Those sort of rates will keep some potential students from enrolling. To thinkers like Vedder, this is more of a feature more than a defect. How can that be? Well, his main concern is college "over-consumption," not affordability. In other words, he's worried that too many people are going to school for degrees they supposedly don't need or won't finish.
Here are two reasons why that's utterly wrong-headed. First, even if some students are not getting a great return on their education investment, most college graduates are still in far better shape than their less educated peers, with half the unemployment rate and vastly higher lifetime earnings. And the more our economy rewards skills over manual labor in the future, the greater that divide will become. That's going to drive more students to college, if for no other reason than they'll need it to survive financially. Second, student debt saps life out of the rest of the economy. When young people are busy paying back loans, they're not saving for a down payment on a house or car. Making a degree more expensive to pay will make all of us -- every single person affected by America's GDP at least -- a bit poorer.

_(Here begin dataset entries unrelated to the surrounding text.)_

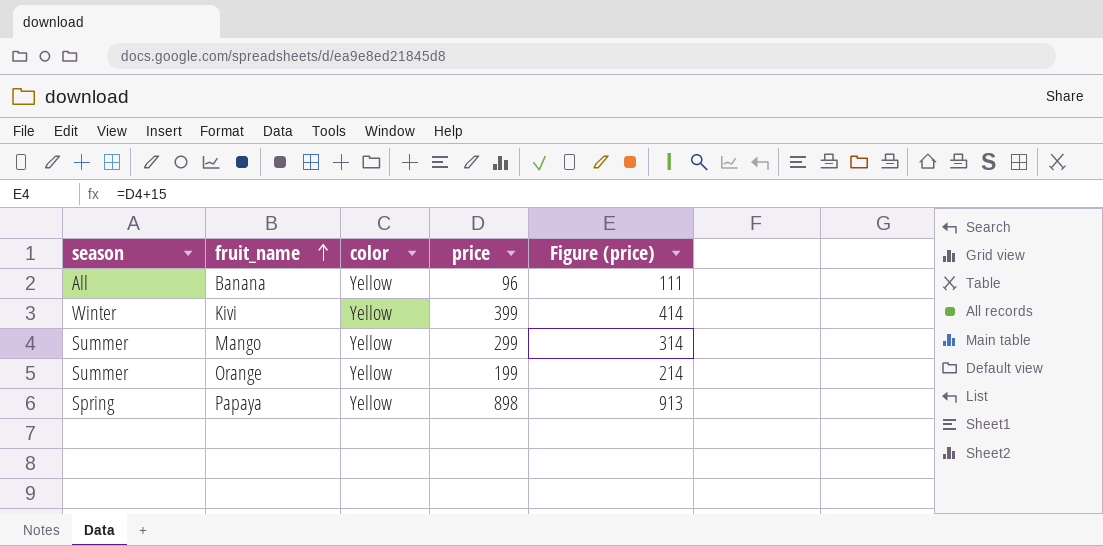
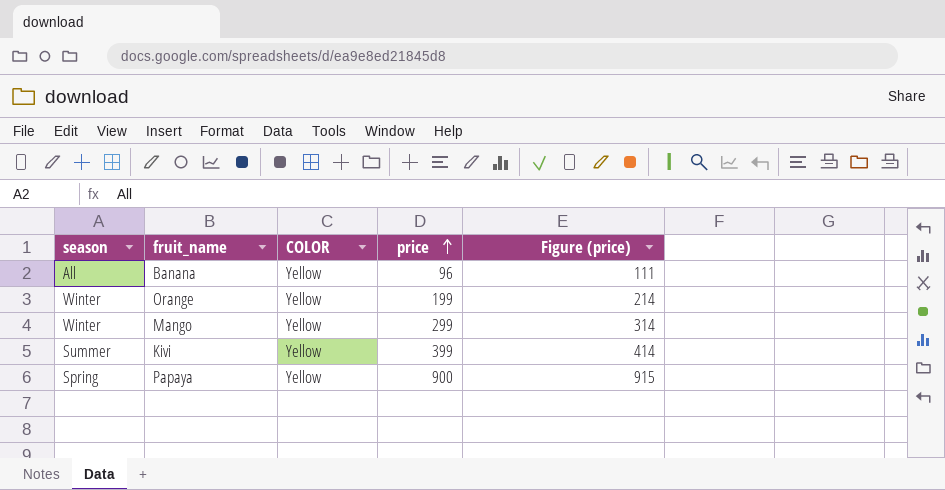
row order: fruit_name ascending -> price ascending
column name: color -> COLOR
Orange | season: Summer -> Winter
Mango | season: Summer -> Winter
Kivi | season: Winter -> Summer
Papaya | price: 898 -> 900
Papaya | Figure (price): 913 -> 915

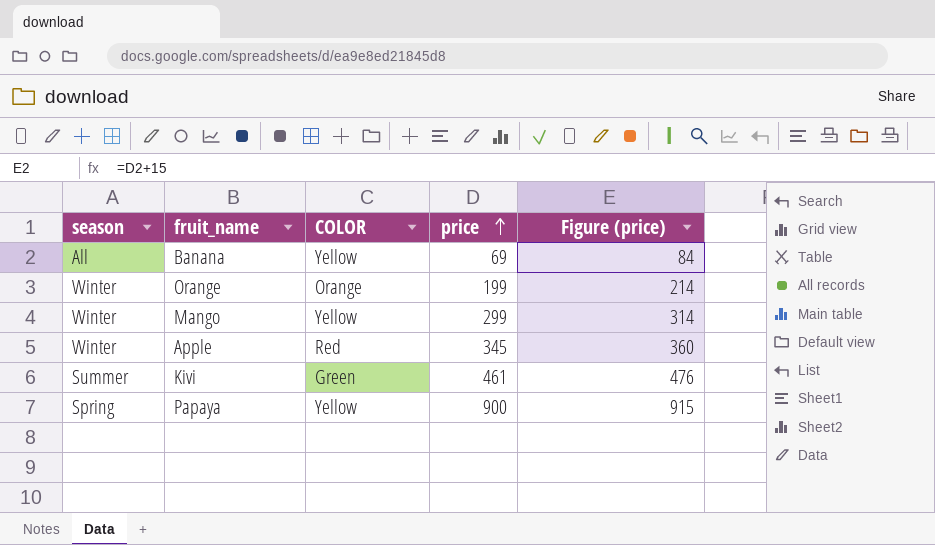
Banana | price: 96 -> 69
Banana | Figure (price): 111 -> 84
Orange | COLOR: Yellow -> Orange
row Apple: none -> Winter | Red | 345 | 360
Kivi | COLOR: Yellow -> Green
Kivi | price: 399 -> 461
Kivi | Figure (price): 414 -> 476

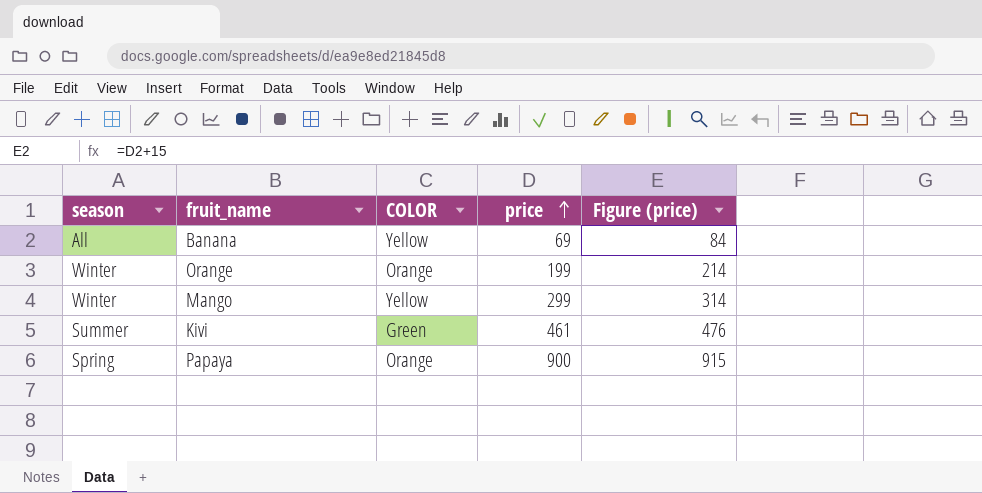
row Apple: Winter | Red | 345 | 360 -> none
Papaya | COLOR: Yellow -> Orange

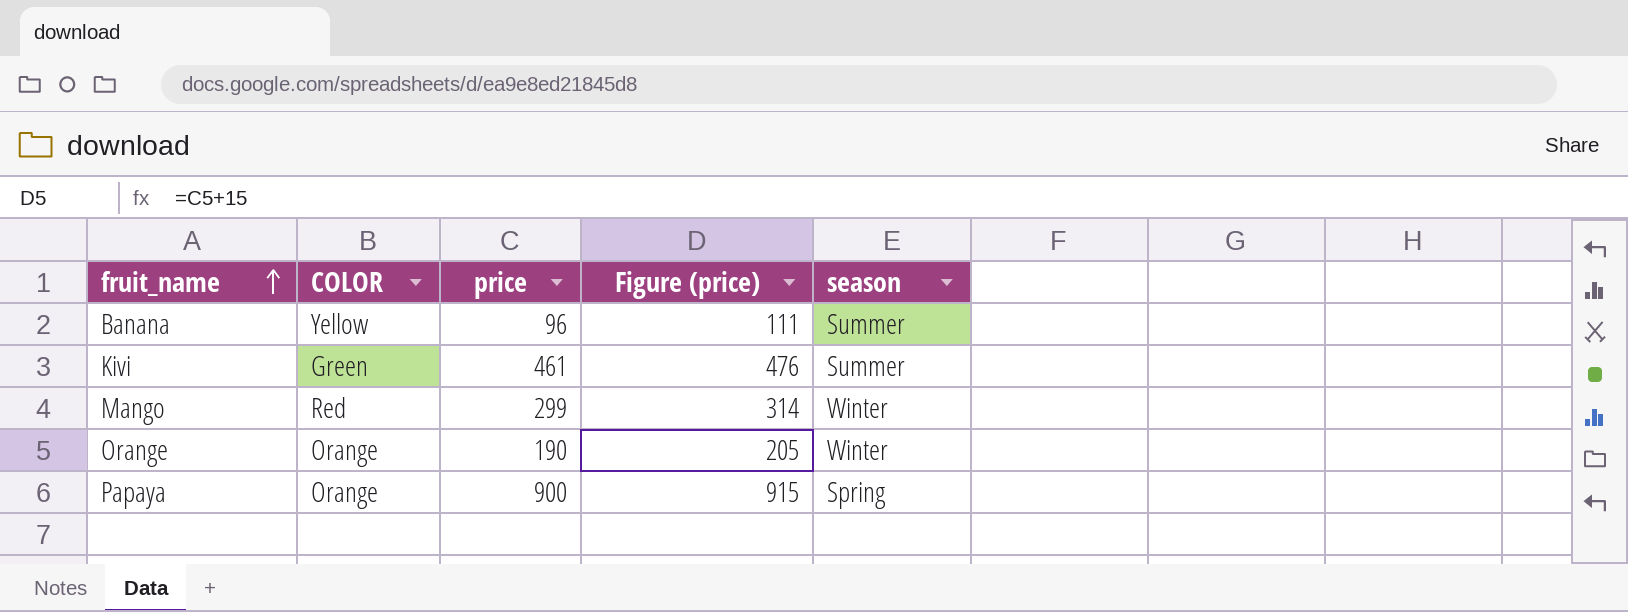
row order: price ascending -> fruit_name ascending
column season | position: 1 -> 5
Banana | price: 69 -> 96
Banana | Figure (price): 84 -> 111
Banana | season: All -> Summer
Mango | COLOR: Yellow -> Red
Orange | price: 199 -> 190
Orange | Figure (price): 214 -> 205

2) ... AND POOR STUDENTS WILL GET IT THE WORST
Without a government guarantee, banks will treat student loans like other kind of transaction. The safest borrowers will get the best rates. The riskiest borrowers will get the worst. Here's what that translates to: Poor people and minorities, who tend to have worse credit scores, will pay more. If they can get a loan at all, that is. As Mark Kantrowitz, publisher of Finaid.org, noted to me, more private lenders are now considering the size of a borrower's or cosigner's income when deciding whether to hand out a student loan. "We'd be returning to
a system where college was only for the wealthy," he said.

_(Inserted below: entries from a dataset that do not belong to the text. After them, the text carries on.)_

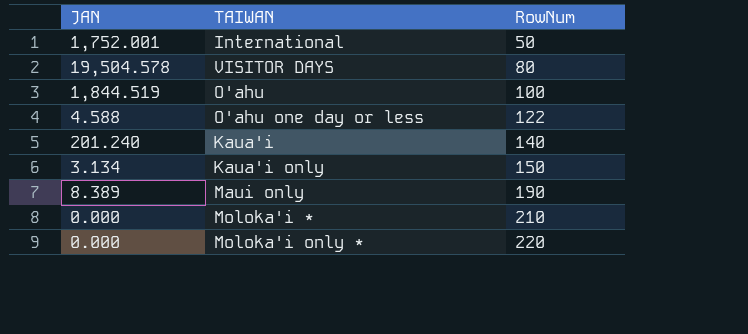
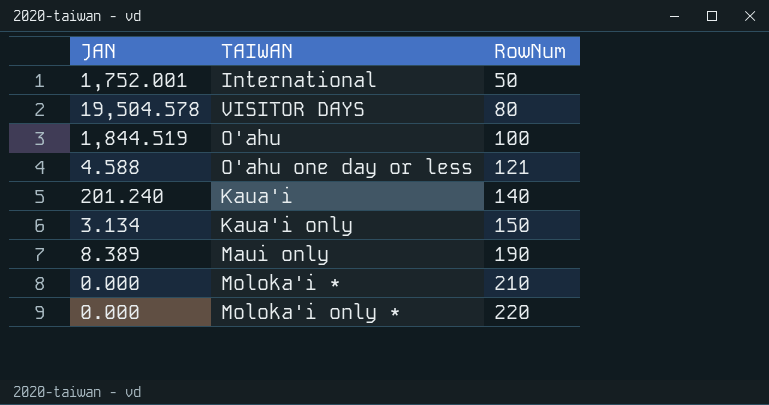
O'ahu one day or less | RowNum: 122 -> 121

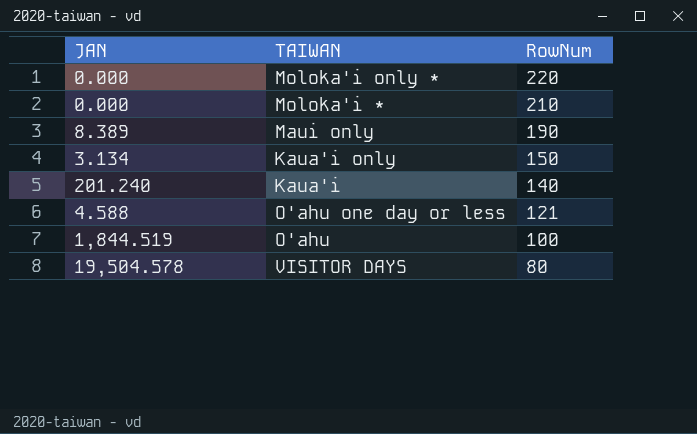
row order: RowNum ascending -> RowNum descending
row International: 1,752.001 | 50 -> none

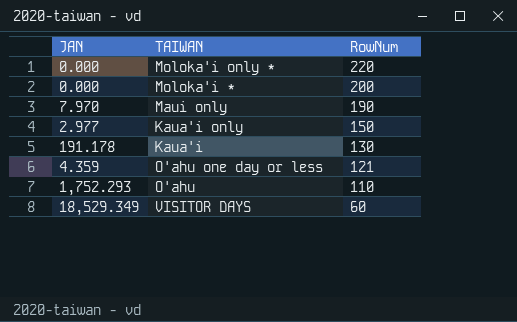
Moloka'i * | RowNum: 210 -> 200
Maui only | JAN: 8.389 -> 7.970
Kaua'i only | JAN: 3.134 -> 2.977
Kaua'i | JAN: 201.240 -> 191.178
Kaua'i | RowNum: 140 -> 130
O'ahu one day or less | JAN: 4.588 -> 4.359
O'ahu | JAN: 1,844.519 -> 1,752.293
O'ahu | RowNum: 100 -> 110
VISITOR DAYS | JAN: 19,504.578 -> 18,529.349
VISITOR DAYS | RowNum: 80 -> 60

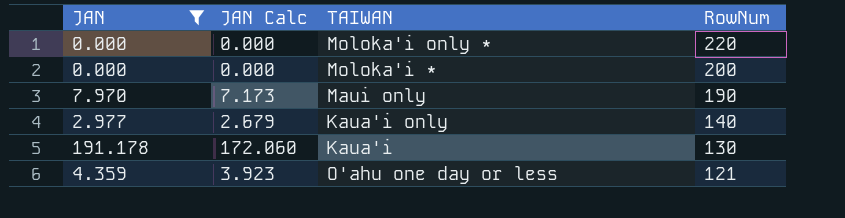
filter: none -> JAN <= 191.178
column JAN Calc | formula: none -> [JAN] * 0.9
Kaua'i only | RowNum: 150 -> 140

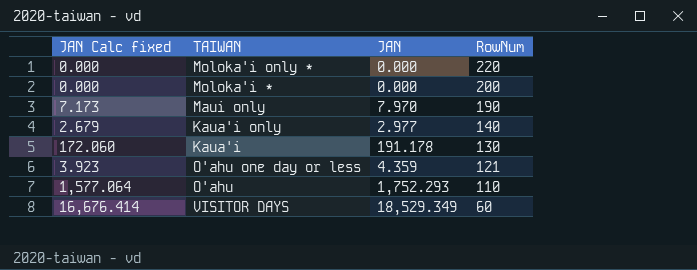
filter: JAN <= 191.178 -> none
column name: JAN Calc -> JAN Calc fixed
column JAN | position: 1 -> 3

But what about those vouchers? Well, theoretically they could soften the impact, but it wouldn't come free. We're already spending $36 billion on Pell Grants for low-income students, which covers less than two-thirds the cost of attending a community college and about one-third the cost of a bachelor's program. Without more than doubling what we're laying out for Pell, low-income students would still be in danger of getting cheated of an education for lack of affordable or available loans.*
3) MORE STUDENTS WILL DROP OUT
As I wrote last week, students who borrow for college have significantly lower dropout rates than students who try to go through school debt free. There might be a few reasons for this: people who work long hours, go to school part-time, and delay enrolling until later in life all tend to have trouble finishing school. These are the sorts of things low-income students have to do to avoid loans. So making student debt costlier, or more difficult to come by, will encourage students to make the bad choices that put them in danger of dropping out school. That's something we can all live without.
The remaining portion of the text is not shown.